Encendió un reflector, quería que en su foto pudieran reconocerse
las imágenes medio arrugadas y rotas y al mismo tiempo se sintiera
su irrealidad de casuales sombras de tinta, y al mismo tiempo también
su concreción de objetos cargados de significado, la fuerza con que
se aferraban a la atención que trataba de expulsarlos.
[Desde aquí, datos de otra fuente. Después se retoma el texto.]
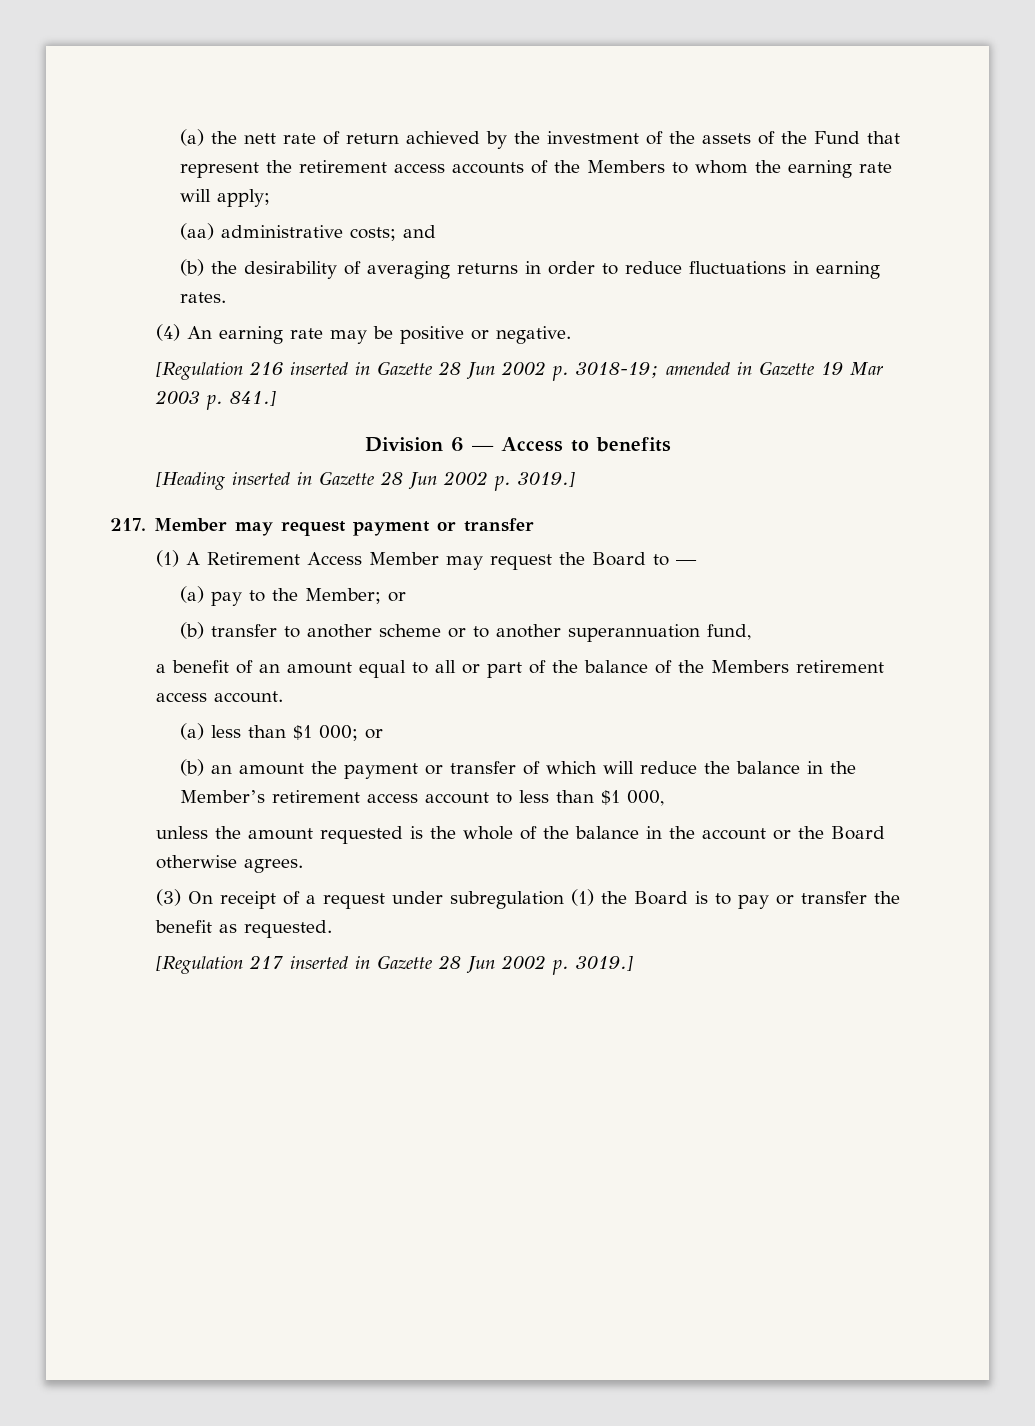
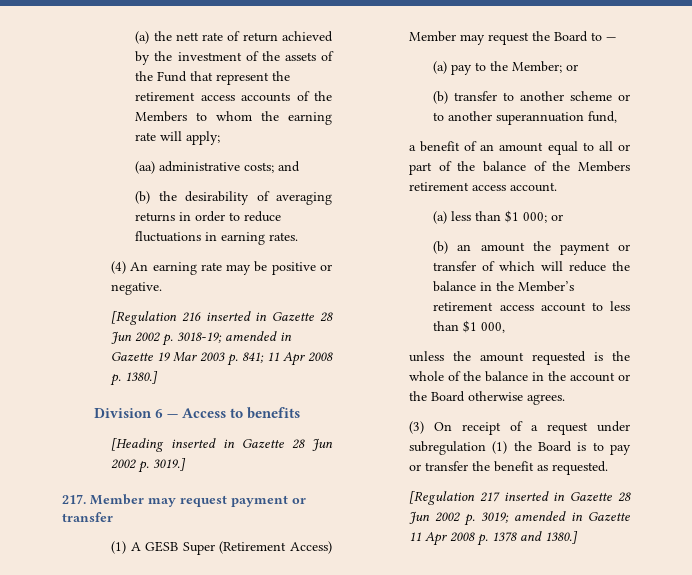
- [Regulation 216 inserted in Gazette 28 Jun 2002 p. 3018-19; amended in Gazette 19 Mar 2003 p. 841.]
+ [Regulation 216 inserted in Gazette 28 Jun 2002 p. 3018-19; amended in Gazette 19 Mar 2003 p. 841; 11 Apr 2008 p. 1380.]
- (1) A Retirement Access Member may request the Board to —
+ (1) A GESB Super (Retirement Access) Member may request the Board to —
- [Regulation 217 inserted in Gazette 28 Jun 2002 p. 3019.]
+ [Regulation 217 inserted in Gazette 28 Jun 2002 p. 3019; amended in Gazette 11 Apr 2008 p. 1378 and 1380.]

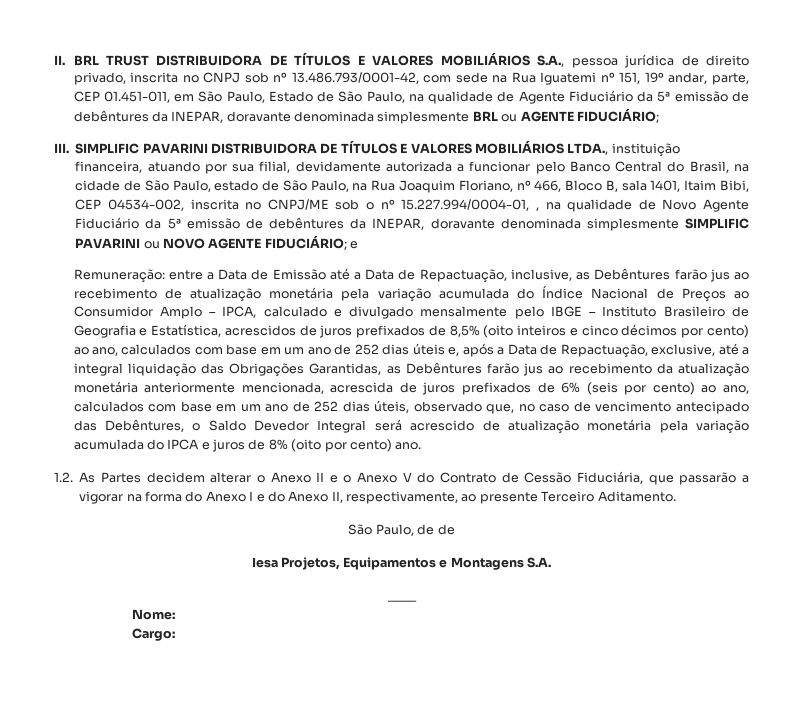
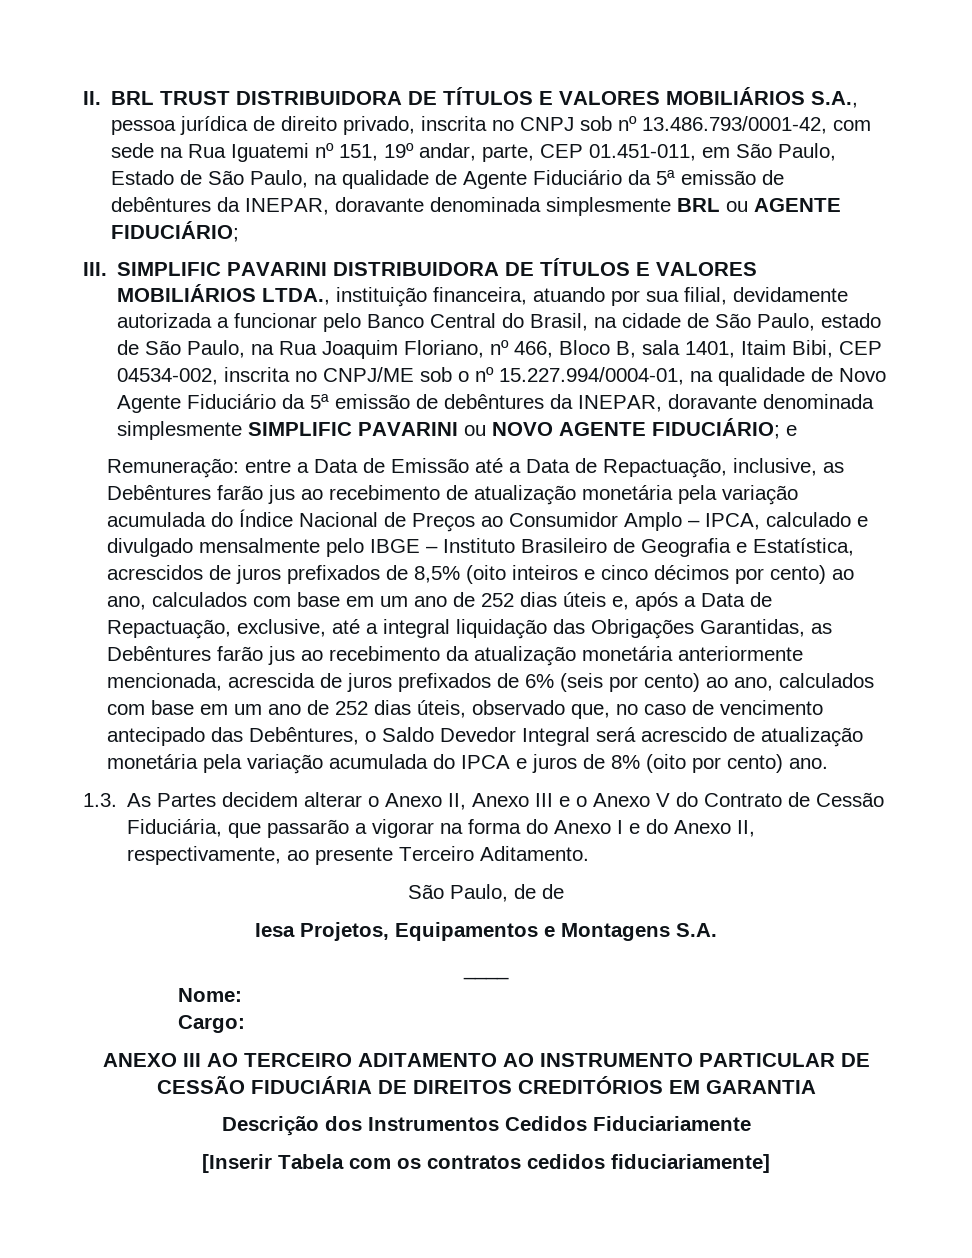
- III. SIMPLIFIC PAVARINI DISTRIBUIDORA DE TÍTULOS E VALORES MOBILIÁRIOS LTDA., instituição financeira, atuando por sua filial, devidamente autorizada a funcionar pelo Banco Central do Brasil, na cidade de São Paulo, estado de São Paulo, na Rua Joaquim Floriano, nº 466, Bloco B, sala 1401, Itaim Bibi, CEP 04534-002, inscrita no CNPJ/ME sob o nº 15.227.994/0004-01, , na qualidade de Novo Agente Fiduciário da 5ª emissão de debêntures da INEPAR, doravante denominada simplesmente SIMPLIFIC PAVARINI ou NOVO AGENTE FIDUCIÁRIO;
+ III. SIMPLIFIC PAVARINI DISTRIBUIDORA DE TÍTULOS E VALORES MOBILIÁRIOS LTDA., instituição financeira, atuando por sua filial, devidamente autorizada a funcionar pelo Banco Central do Brasil, na cidade de São Paulo, estado de São Paulo, na Rua Joaquim Floriano, nº 466, Bloco B, sala 1401, Itaim Bibi, CEP 04534-002, inscrita no CNPJ/ME sob o nº 15.227.994/0004-01, na qualidade de Novo Agente Fiduciário da 5ª emissão de debêntures da INEPAR, doravante denominada simplesmente SIMPLIFIC PAVARINI ou NOVO AGENTE FIDUCIÁRIO;
- 1.2. As Partes decidem alterar o Anexo II e o Anexo V do Contrato de Cessão Fiduciária, que passarão a vigorar na forma do Anexo I e do Anexo II, respectivamente, ao presente Terceiro Aditamento.
+ 1.3. As Partes decidem alterar o Anexo II, Anexo III e o Anexo V do Contrato de Cessão Fiduciária, que passarão a vigorar na forma do Anexo I e do Anexo II, respectivamente, ao presente Terceiro Aditamento.
+ ANEXO III AO TERCEIRO ADITAMENTO AO INSTRUMENTO PARTICULAR DE CESSÃO FIDUCIÁRIA DE DIREITOS CREDITÓRIOS EM GARANTIA
+ Descrição dos Instrumentos Cedidos Fiduciariamente
+ [Inserir Tabela com os contratos cedidos fiduciariamente]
Para hacer
entrar todo eso en una fotografía era preciso adquirir una habilidad
técnica extraordinaria, pero sólo entonces Antonino podría dejar
de hacer fotos. Agotadas todas las posibilidades, en el momento en
que el círculo se cerraba sobre sí mismo, Antonino comprendió que
fotografiar fotografías era el único camino que le quedaba, más
aún, el verdadero camino que oscuramente había buscado hasta
entonces.
En
Los amores difíciles, de Italo Calvino.